(Stored items from a collection)
━━━━━━━━━━━━━━━━━━━━

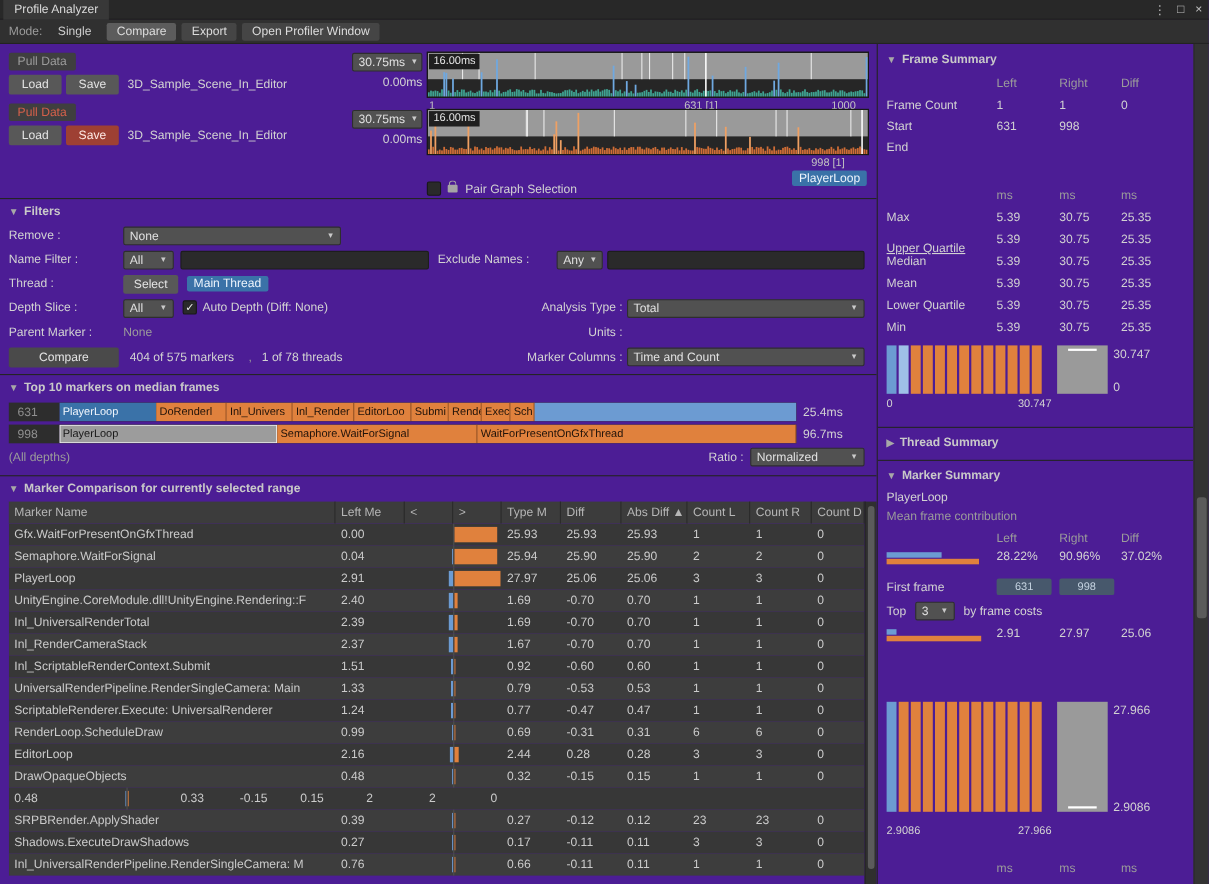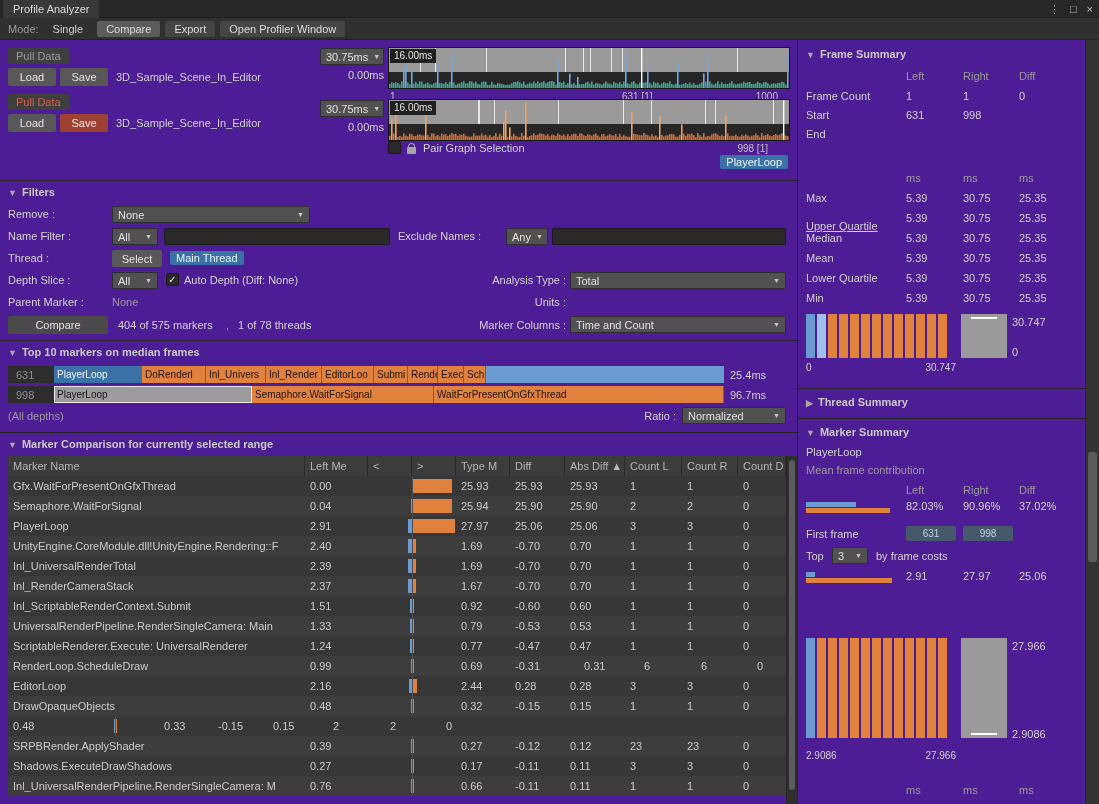--- a/index.html
+++ b/index.html
@@ -552,21 +552,21 @@
           <rect x="392" y="33.2" width="1.6" height="6.8" fill="#cf6d36"></rect>
           <rect x="394" y="34.8" width="1.6" height="5.2" fill="#cf6d36"></rect>
           <rect x="396" y="35.7" width="1.6" height="4.3" fill="#cf6d36"></rect>
           <rect x="398" y="36.1" width="1.6" height="3.9" fill="#cf6d36"></rect>
           <rect x="394" y="0" width="1.4" height="40" fill="#ffffff"></rect>
         </svg></div>
     <div class="gaxis" style="left:388px;top:103px">
       <span class="abs" style="right:22px">998 [1]</span>
     </div>
 
-    <div class="abs" style="left:388px;top:101px;display:flex;align-items:flex-end">
+    <div class="abs" style="left:388px;top:125px;display:flex;align-items:center">
       <span class="cb"></span>
       <span class="lock"></span>
       <span style="margin-left:4px">Pair Graph Selection</span>
     </div>
     <div class="chip abs" style="right:9px;top:115px">PlayerLoop</div>
 
     <div class="abs" style="left:0;top:140px;width:797px;height:160px">
       <div class="sep" style="top:0"></div>
       <div class="abs sech" style="left:8px;top:6px">
         <span class="tri">▼</span><span>Filters</span>
@@ -821,21 +821,21 @@
             <div class="cell" style="width: 297px;">RenderLoop.ScheduleDraw</div>
             <div class="cell" style="width: 63px;">0.99</div>
             <div class="cell bcell" style="width: 44px;">
               <div class="lbar" style="width: 1.5px;"></div>
             </div>
             <div class="cell bcell zero" style="width: 44px;">
               <div class="rbar" style="width: 1px;"></div>
             </div>
             <div class="cell" style="width: 54px;">0.69</div>
             <div class="cell" style="width: 55px;">-0.31</div>
-            <div class="cell" style="width: 60px; margin-left: 14px;">0.31</div>
+            <div class="cell" style="width: 60px;">0.31</div>
             <div class="cell" style="width: 57px;">6</div>
             <div class="cell" style="width: 56px;">6</div>
             <div class="cell" style="width: 48px;">0</div>
           </div>
           <div class="trow">
             <div class="cell" style="width: 297px;">EditorLoop</div>
             <div class="cell" style="width: 63px;">2.16</div>
             <div class="cell bcell" style="width: 44px;">
               <div class="lbar" style="width: 3.2px;"></div>
             </div>
@@ -1011,21 +1011,21 @@
       <div class="graybox abs" style="left: 163px; top: 274px; width: 46px; height: 44px;">
         <div class="dash" style="top: 3px;"></div>
       </div>
       <div class="abs" style="left: 214px; top: 276px;">30.747</div>
       <div class="abs" style="left: 214px; top: 306px;">0</div>
       <div class="abs small" style="left: 8px; top: 322px;">0</div>
       <div class="abs small" style="left: 8px; top: 322px; width: 150px; text-align: right;">30.747</div>
       <div class="abs dim" style="left: 108px; top: 444px;">Left</div>
       <div class="abs dim" style="left: 165px; top: 444px;">Right</div>
       <div class="abs dim" style="left: 221px; top: 444px;">Diff</div>
-      <div class="abs" style="left: 108px; top: 460px;">82.03%</div>
+      <div class="abs" style="left: 108px; top: 460px;">28.22%</div>
       <div class="abs" style="left: 165px; top: 460px;">90.96%</div>
       <div class="abs" style="left: 221px; top: 460px;">37.02%</div>
       <div class="abs" style="left: 8px; top: 462px; width: 49.6px; height: 5px; background: rgb(108, 155, 210);"></div>
       <div class="abs" style="left: 8px; top: 468px; width: 83.7px; height: 5px; background: rgb(224, 129, 61);"></div>
       <div class="abs" style="left: 8px; top: 488px;">First frame</div>
       <div class="abs ffchip" style="left: 108px; top: 486px; width: 50px;">631</div>
       <div class="abs ffchip" style="left: 165px; top: 486px; width: 50px;">998</div>
       <div class="abs" style="left: 108px; top: 530px;">2.91</div>
       <div class="abs" style="left: 165px; top: 530px;">27.97</div>
       <div class="abs" style="left: 221px; top: 530px;">25.06</div>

━━━━━━━━━━━━━━━━━━━━

• [Task goal]: Which lines above include "small"? Show each of them by copying it.

• [Response to the task]:
       <div class="abs small" style="left: 8px; top: 322px;">0</div>
       <div class="abs small" style="left: 8px; top: 322px; width: 150px; text-align: right;">30.747</div>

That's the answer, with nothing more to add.